Houston Chronicle

Amid signs of a recession, stocks take dive

- By Thomas Heath

Markets plunged Friday when a closely watched economic measure warned that sluggish global growth could tip the U.S. toward recession.

All three major stock indexes saw a steep decline on worries that a recession may finally be on the horizon after a 10-year bull market and economic expansion.

The Dow Jones industrial average dropped 460 points, about 1.8 percent, when the 10-year Treasury yield fell below the threeyear yield. The so-called “inverted yield curve” is a historic precursor of a recession.

Stocks posted their worst day since Jan. 3.

“It is freaking the stock market because an inverted yield curve has a history of predicting recessions,” said Ed Yardeni of Yardeni Research. “However, it is just one of the 10 components of the Index of Leading Economic Indicators, which remains on an uptrend.”

The Standard & Poor’s 500 stock index shed 1.9 percent. The Nasdaq composite fell 2.5 percent, its first drop in six sessions.

Dragging down the Dow were Nike, DowDuPont and Caterpilla­r. Dow utilities showed strength as investors flocked to safety.

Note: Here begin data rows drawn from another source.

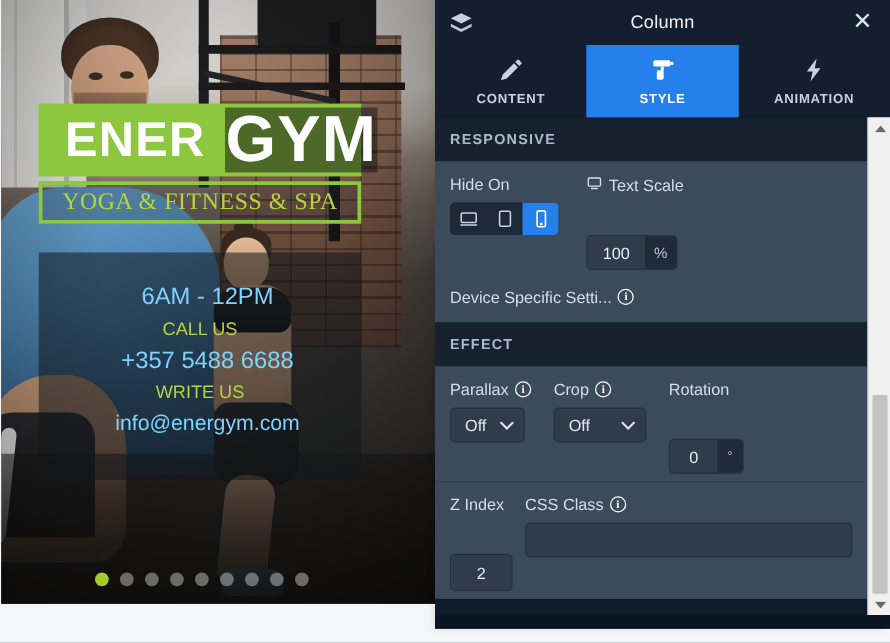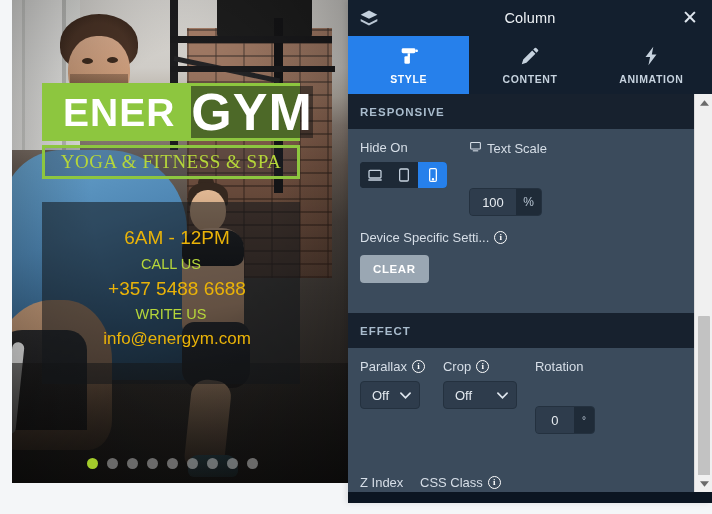--- a/index.html
+++ b/index.html
@@ -345,6 +345,14 @@
     </div>
 
     <div class="tabs">
+      <div class="tab">
+        <span>
+          <svg viewBox="0 0 24 24" width="22" height="22" fill="#c6d2de">
+            <path d="M20.7 5.2 18.8 3.3a1.1 1.1 0 0 0-1.6 0l-1.7 1.7 3.5 3.5 1.7-1.7a1.1 1.1 0 0 0 0-1.6zM14.4 6.1 4.6 15.9 3 21l5.1-1.6 9.8-9.8-3.5-3.5z"></path>
+          </svg>
+        </span>
+        <span>CONTENT</span>
+      </div>
       <div class="tab active">
         <span>
           <svg viewBox="0 0 24 24" width="22" height="22" fill="#ffffff">
@@ -355,14 +363,6 @@
           </svg>
         </span>
         <span>STYLE</span>
-      </div>
-      <div class="tab">
-        <span>
-          <svg viewBox="0 0 24 24" width="22" height="22" fill="#c6d2de">
-            <path d="M20.7 5.2 18.8 3.3a1.1 1.1 0 0 0-1.6 0l-1.7 1.7 3.5 3.5 1.7-1.7a1.1 1.1 0 0 0 0-1.6zM14.4 6.1 4.6 15.9 3 21l5.1-1.6 9.8-9.8-3.5-3.5z"></path>
-          </svg>
-        </span>
-        <span>CONTENT</span>
       </div>
       <div class="tab">
         <span>

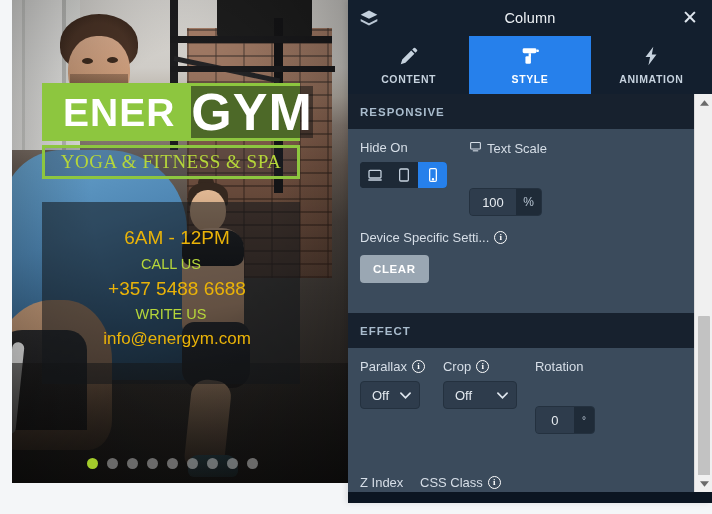--- a/index.html
+++ b/index.html
@@ -13,7 +13,7 @@
 
   
   .preview {
-    position: absolute; left: 12px; top: 0; width: 356px; height: 483px;
+    position: absolute; left: 1px; top: 0; width: 356px; height: 483px;
     overflow: hidden; background: #3b3b3b;
   }
   .photo { position: absolute; inset: 0; }

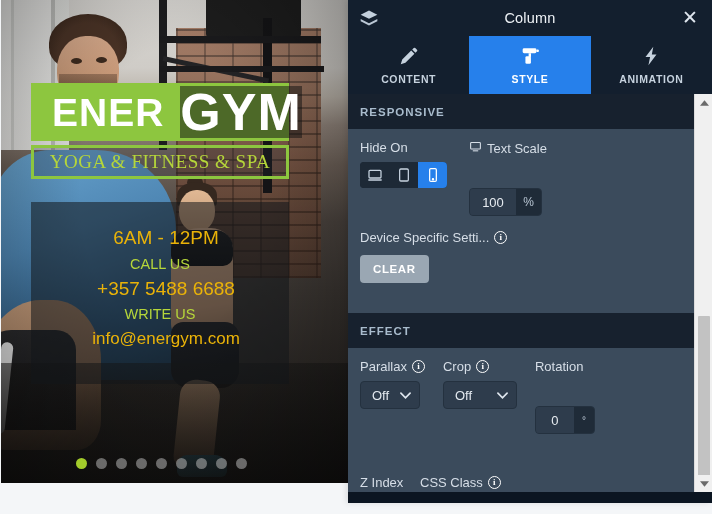--- a/index.html
+++ b/index.html
@@ -198,7 +198,7 @@
     background:#17212e; color:#a9bccd; font-size:11.5px; font-weight:bold; letter-spacing:1px;
     padding:12px 12px 11px 12px;
   }
-  .sec-body { background:#3b4b5c; padding:11px 12px 30px 12px; }
+  .sec-body { background:#3b4b5c; padding:11px 12px 6px 12px; }
 
   .row { display:flex; align-items:flex-start; gap:22px; }
   .fld-label {

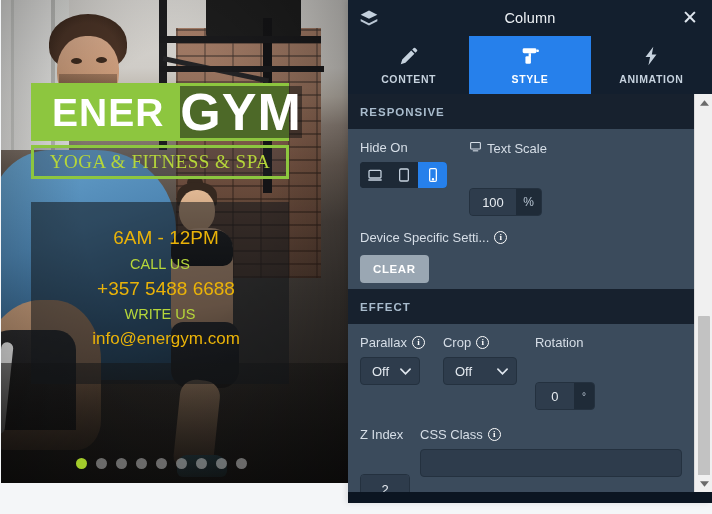--- a/index.html
+++ b/index.html
@@ -159,7 +159,7 @@
   }
   .info-inner { padding-top:22px; text-align:center; }
   .info-label { color:#b5d63a; font-size:14.5px; line-height:1.55; }
-  .info-value { color:#eab308; font-size:19px; line-height:1.5;margin-left:12px; }
+  .info-value { color:#7dd3fc; font-size:19px; line-height:1.5;margin-left:12px; }
   .info-value.small { font-size:17px; }
 
   

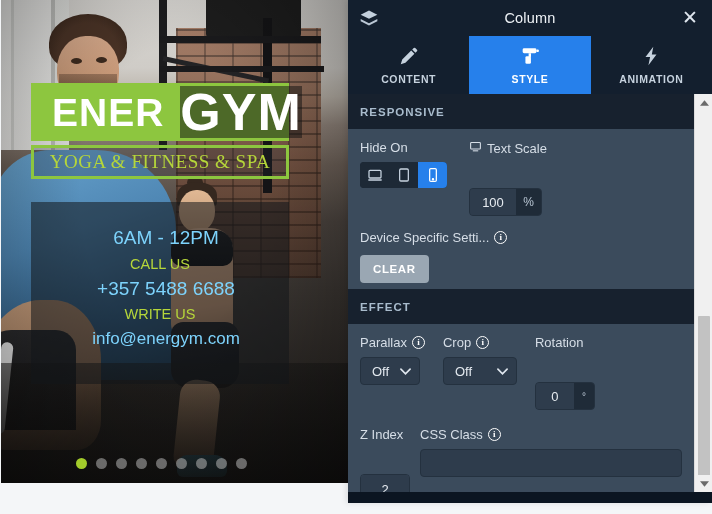--- a/index.html
+++ b/index.html
@@ -422,7 +422,6 @@
           <span>Device Specific Setti...</span>
           <span class="info-i">i</span>
         </div>
-        <button class="clear-btn">CLEAR</button>
       </div>
 
       <div class="sec-head">EFFECT</div>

Financial services, energy and industrial­s were the hardest-hit sectors in the S&P 500.

The yield on the 10-year Treasury is closely watched in the financial world because many view it as a window on where the economy is headed: up, down or sideways. Yields work inversely to a bond’s price.

When the 10-year yield is lower than the three-year yield, it tends to signal that people are locking up money longer term because they fear a slowdown in business profits and its accompanyi­ng decline in stock prices.

But not all yield-curve inversions signal a recession is in the offing.

The Federal Reserve sensed a slowdown in the past few months, putting interest rates on hold until the U.S. economy adjusts to a more rapidly decelerati­ng global economy.

“The yield curve inversion, coming quickly after a dramatic ‘about face’ for the Fed, is underminin­g investor confidence,” said Kristina Hooper, global strategist at Invesco. “At the end of the day, we have to remember that an inverted yield curve doesn’t cause a recession; it’s just a good indicator that one is coming. Investors should not be panicking.”

The U.S. economy is still remarkably healthy. But weak manufactur­ing data out of Germany on Friday showed a third consecutiv­e month of dwindling activity, feeding into investor fears of a worldwide recession. Germany has been the eurozone’s growth engine.

The financial services sector was down 2.6 percent Friday — pulling it down 4.7 percent for the week.

“Banks have a harder time making money in a low-interest rate environmen­t, so they are getting hit the worst,” Silverblat­t said. “They have fixed costs, and without higher interest rates, they have difficulty covering those costs.”